▸ **Task requirements**
Report all lines from the entries below in which "start" appears.

[Front-end code edit data]
☆ ☆ ☆ ☆ ☆
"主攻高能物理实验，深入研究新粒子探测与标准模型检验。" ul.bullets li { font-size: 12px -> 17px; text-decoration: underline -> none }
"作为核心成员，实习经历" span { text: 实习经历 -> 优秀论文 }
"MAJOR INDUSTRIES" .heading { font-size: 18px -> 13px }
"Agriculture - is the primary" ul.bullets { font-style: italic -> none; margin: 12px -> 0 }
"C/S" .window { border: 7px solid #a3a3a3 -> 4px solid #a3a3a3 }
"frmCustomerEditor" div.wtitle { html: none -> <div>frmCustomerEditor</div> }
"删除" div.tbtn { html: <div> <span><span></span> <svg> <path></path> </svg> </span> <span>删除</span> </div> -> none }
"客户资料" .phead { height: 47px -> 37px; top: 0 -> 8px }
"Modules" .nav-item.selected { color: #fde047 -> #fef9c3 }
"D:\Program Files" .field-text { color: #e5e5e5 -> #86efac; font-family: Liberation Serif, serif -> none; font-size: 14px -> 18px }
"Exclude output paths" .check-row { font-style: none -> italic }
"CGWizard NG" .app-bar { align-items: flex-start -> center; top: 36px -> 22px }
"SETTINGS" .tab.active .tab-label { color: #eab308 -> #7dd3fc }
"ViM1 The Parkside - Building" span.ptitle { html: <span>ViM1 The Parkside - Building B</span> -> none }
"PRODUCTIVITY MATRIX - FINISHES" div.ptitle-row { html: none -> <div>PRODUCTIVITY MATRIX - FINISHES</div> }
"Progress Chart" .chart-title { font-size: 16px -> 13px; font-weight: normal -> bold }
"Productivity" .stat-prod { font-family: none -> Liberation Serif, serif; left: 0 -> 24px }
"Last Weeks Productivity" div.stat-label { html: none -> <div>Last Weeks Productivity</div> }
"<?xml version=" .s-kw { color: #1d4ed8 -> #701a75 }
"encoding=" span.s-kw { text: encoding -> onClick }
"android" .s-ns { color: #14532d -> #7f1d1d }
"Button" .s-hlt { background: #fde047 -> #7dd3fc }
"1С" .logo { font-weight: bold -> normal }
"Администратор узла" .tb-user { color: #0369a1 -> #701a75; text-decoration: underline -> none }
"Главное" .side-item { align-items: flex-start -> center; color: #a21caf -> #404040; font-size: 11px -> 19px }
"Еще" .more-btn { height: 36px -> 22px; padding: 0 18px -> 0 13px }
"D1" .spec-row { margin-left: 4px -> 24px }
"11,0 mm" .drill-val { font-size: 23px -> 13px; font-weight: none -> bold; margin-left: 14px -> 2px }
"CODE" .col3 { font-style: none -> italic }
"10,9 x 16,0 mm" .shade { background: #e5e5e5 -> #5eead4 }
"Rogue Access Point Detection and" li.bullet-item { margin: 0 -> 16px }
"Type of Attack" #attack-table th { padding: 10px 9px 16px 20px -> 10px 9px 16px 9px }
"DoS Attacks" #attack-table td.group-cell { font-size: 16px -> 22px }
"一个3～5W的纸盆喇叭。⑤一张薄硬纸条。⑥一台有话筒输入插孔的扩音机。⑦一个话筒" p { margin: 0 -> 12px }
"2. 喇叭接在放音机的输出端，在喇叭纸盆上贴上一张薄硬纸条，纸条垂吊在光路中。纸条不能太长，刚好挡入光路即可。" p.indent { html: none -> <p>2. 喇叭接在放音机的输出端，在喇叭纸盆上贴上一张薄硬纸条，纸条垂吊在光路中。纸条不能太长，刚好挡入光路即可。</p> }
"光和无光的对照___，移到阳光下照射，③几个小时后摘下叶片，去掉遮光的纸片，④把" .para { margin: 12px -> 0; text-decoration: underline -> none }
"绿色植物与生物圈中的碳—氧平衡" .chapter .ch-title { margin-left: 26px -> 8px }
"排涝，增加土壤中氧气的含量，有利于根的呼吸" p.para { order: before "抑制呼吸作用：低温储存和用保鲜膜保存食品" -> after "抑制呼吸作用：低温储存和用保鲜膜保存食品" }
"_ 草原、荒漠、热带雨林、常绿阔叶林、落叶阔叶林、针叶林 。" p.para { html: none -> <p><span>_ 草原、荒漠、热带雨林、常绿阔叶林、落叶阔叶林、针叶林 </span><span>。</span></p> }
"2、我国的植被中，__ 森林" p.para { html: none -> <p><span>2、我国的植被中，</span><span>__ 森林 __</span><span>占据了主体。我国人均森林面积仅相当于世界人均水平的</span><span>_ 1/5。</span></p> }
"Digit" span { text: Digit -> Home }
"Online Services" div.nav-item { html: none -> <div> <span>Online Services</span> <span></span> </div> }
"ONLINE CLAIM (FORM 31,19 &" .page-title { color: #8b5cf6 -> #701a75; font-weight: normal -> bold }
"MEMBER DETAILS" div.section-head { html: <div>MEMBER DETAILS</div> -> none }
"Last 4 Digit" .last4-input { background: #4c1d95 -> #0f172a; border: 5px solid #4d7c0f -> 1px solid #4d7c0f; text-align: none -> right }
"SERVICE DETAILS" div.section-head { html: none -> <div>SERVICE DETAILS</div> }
☆ ☆ ☆ ☆ ☆
▸ **Exercise answer**
"CGWizard NG" .app-bar { align-items: flex-start -> center; top: 36px -> 22px }
"Главное" .side-item { align-items: flex-start -> center; color: #a21caf -> #404040; font-size: 11px -> 19px }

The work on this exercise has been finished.